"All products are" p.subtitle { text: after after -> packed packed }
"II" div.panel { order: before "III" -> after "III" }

==

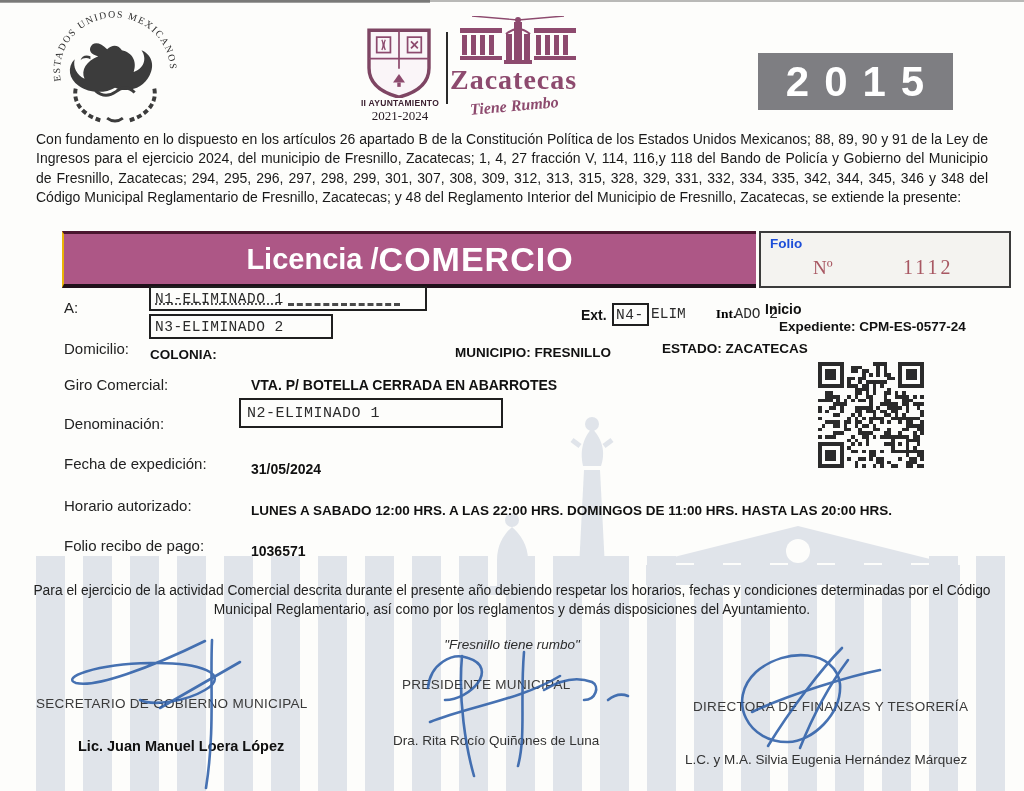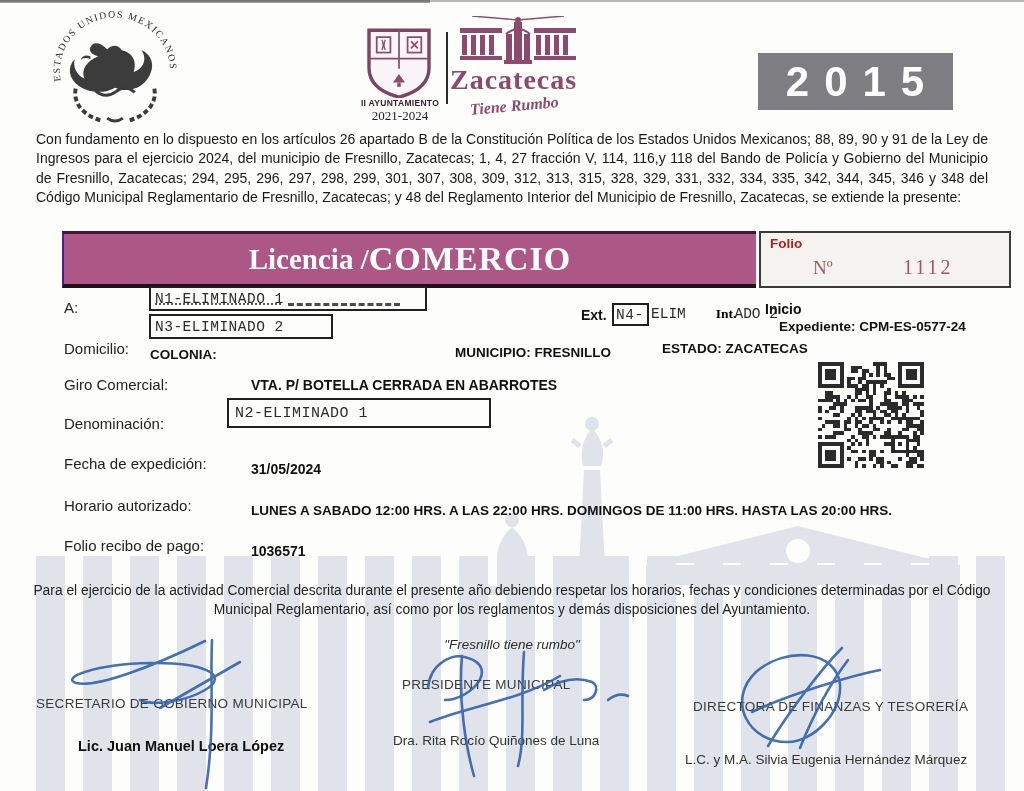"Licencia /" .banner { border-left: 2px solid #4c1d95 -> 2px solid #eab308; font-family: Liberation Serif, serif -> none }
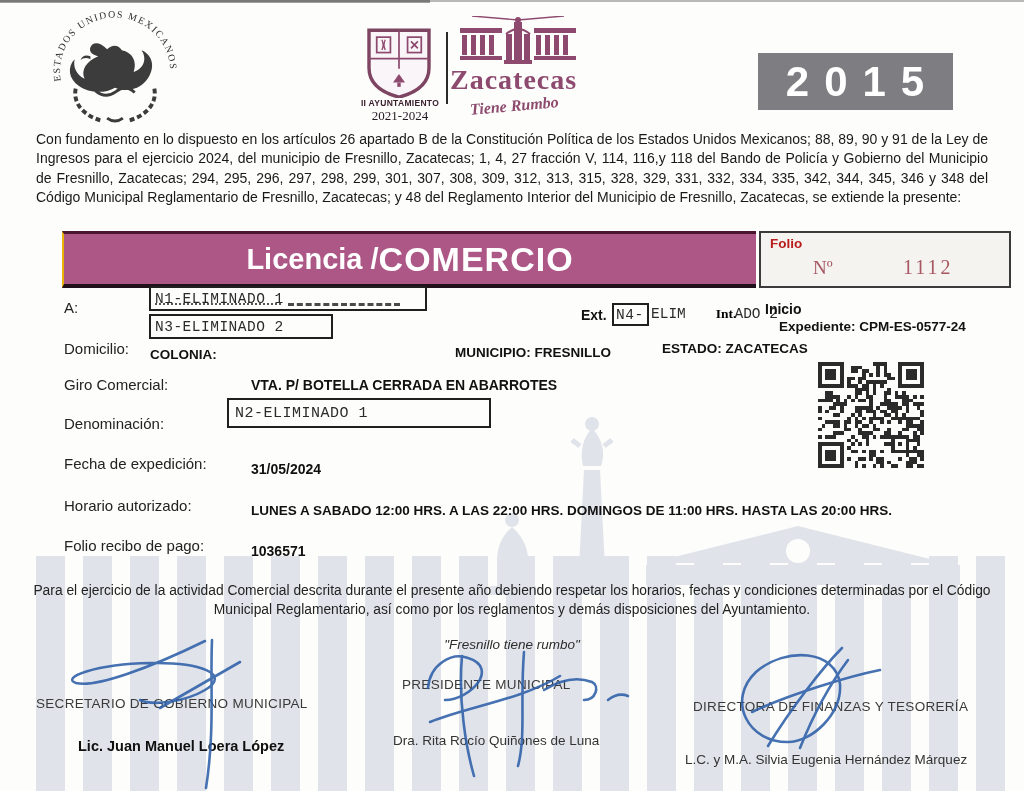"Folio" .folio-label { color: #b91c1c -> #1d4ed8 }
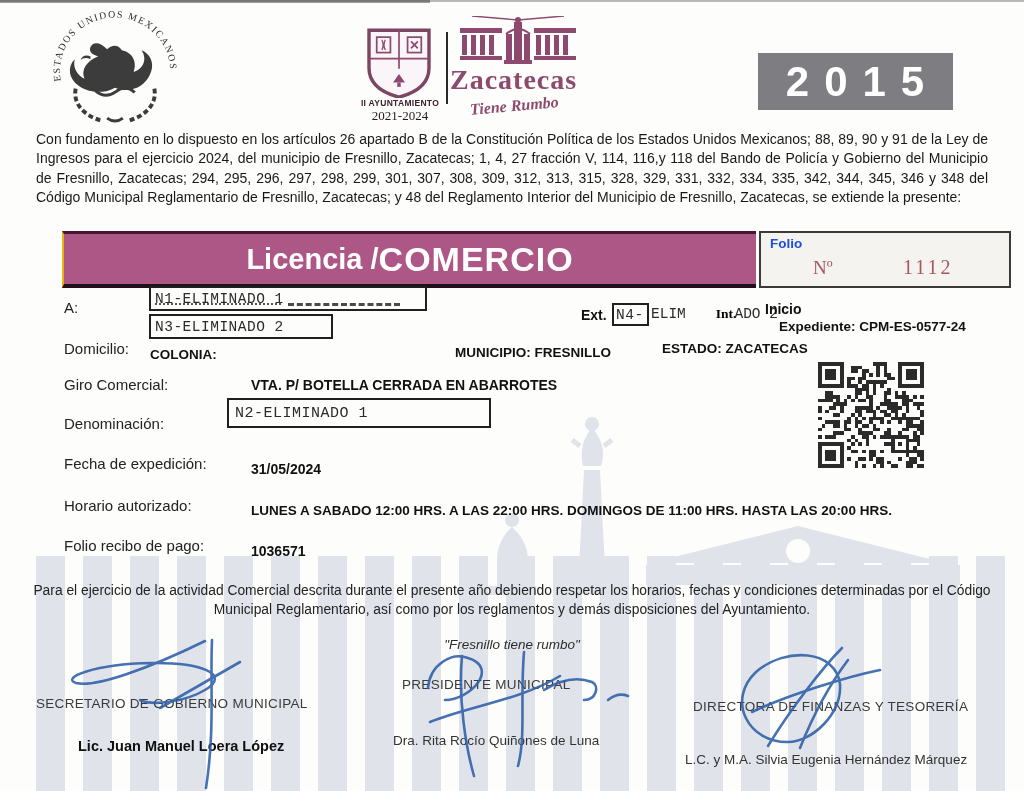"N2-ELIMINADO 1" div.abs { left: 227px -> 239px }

* * *

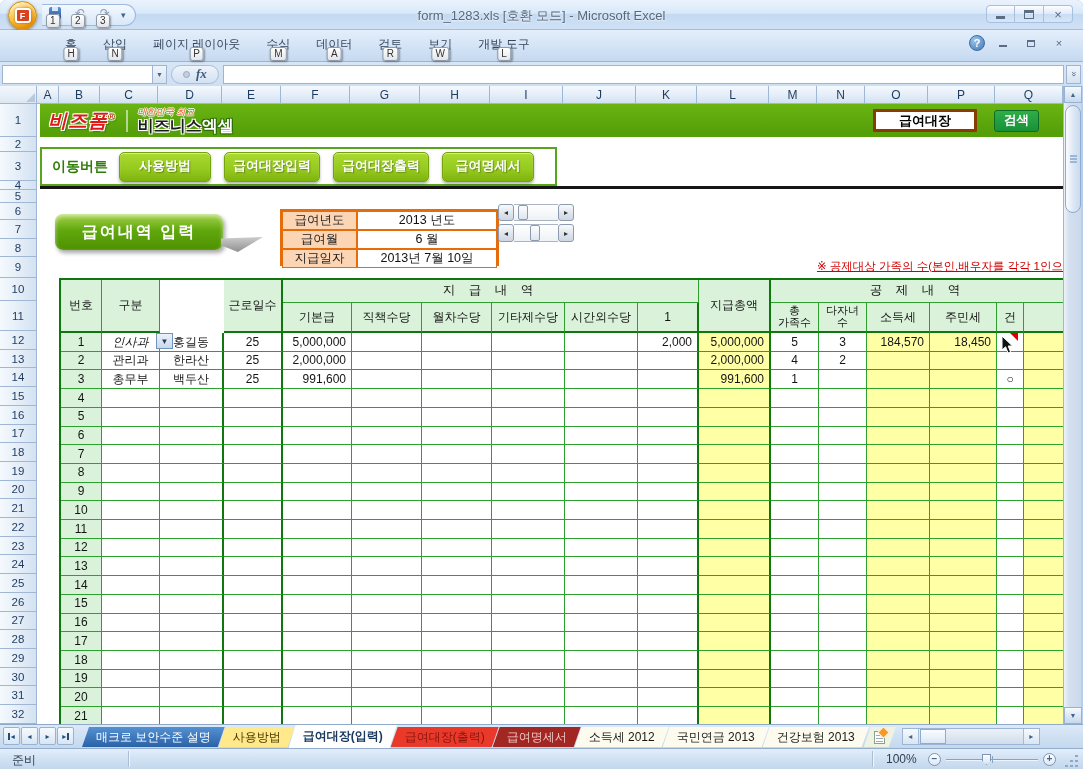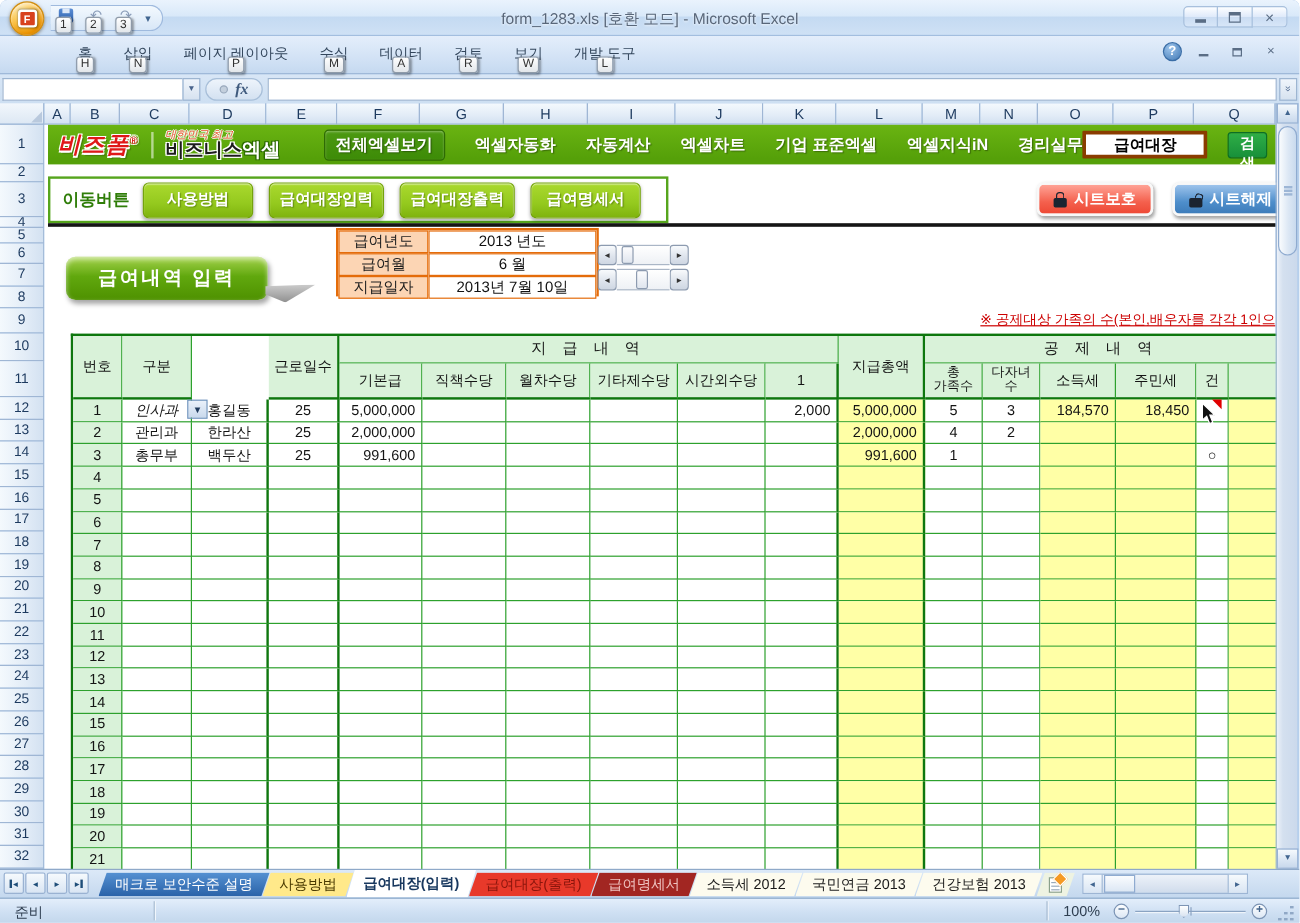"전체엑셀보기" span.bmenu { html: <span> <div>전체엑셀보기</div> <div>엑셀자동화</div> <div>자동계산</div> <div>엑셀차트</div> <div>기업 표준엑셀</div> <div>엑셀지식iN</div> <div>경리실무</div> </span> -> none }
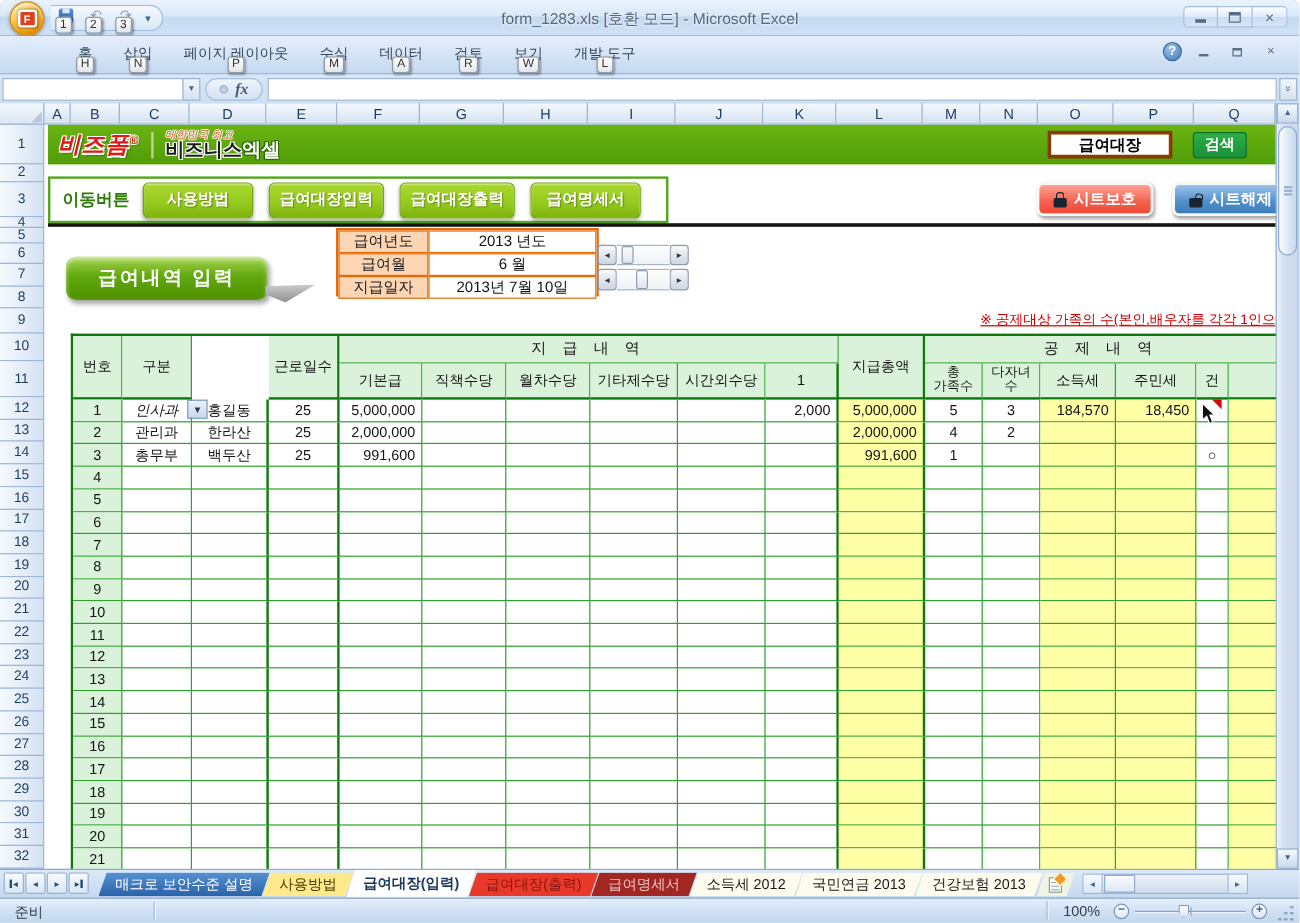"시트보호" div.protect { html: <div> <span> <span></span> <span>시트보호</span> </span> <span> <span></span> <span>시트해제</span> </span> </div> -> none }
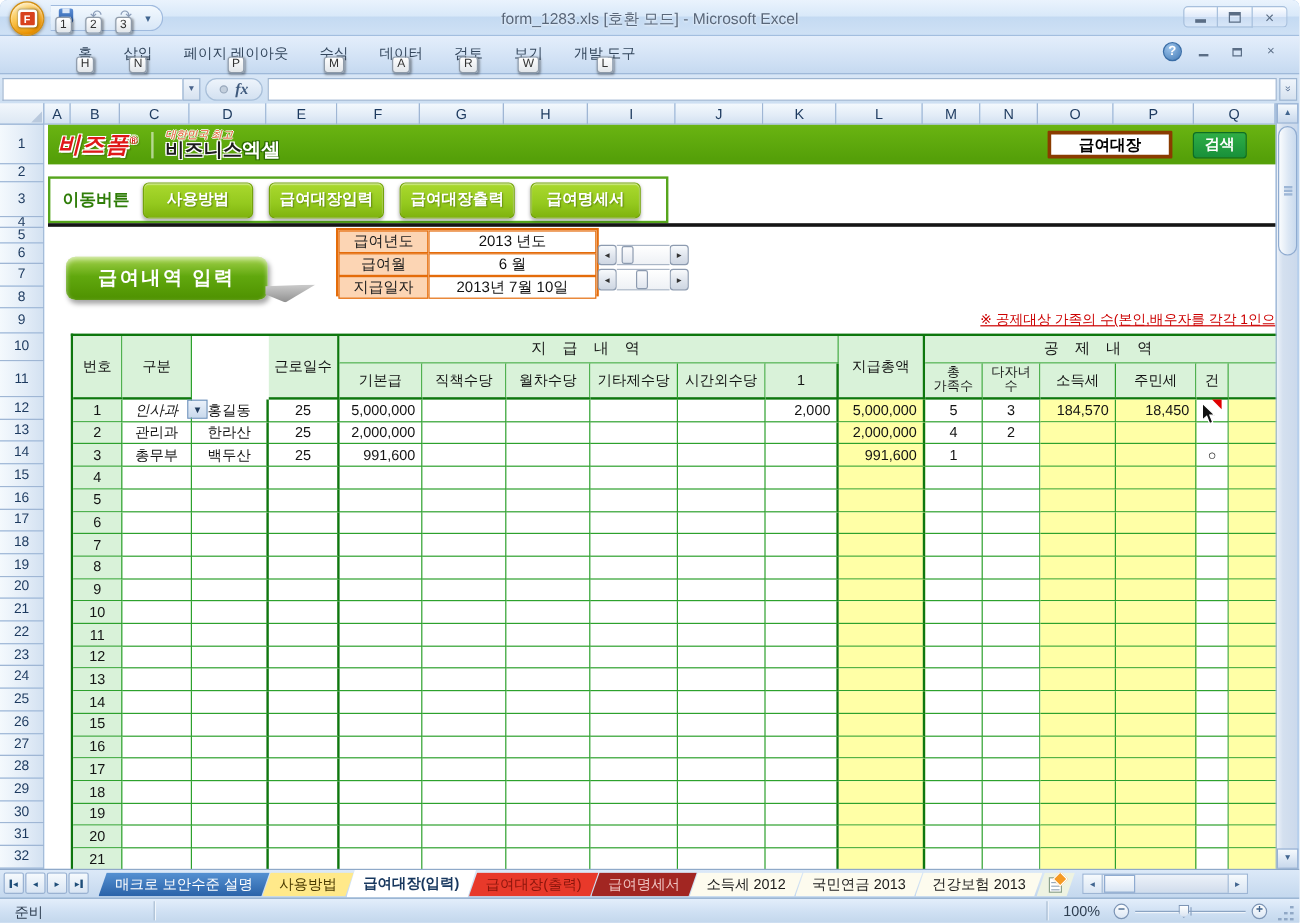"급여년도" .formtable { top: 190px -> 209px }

Exercise instructions
Search the records above for the string "after". Report each line that has it.

Result of this task
"All products are" p.subtitle { text: after after -> packed packed }
"II" div.panel { order: before "III" -> after "III" }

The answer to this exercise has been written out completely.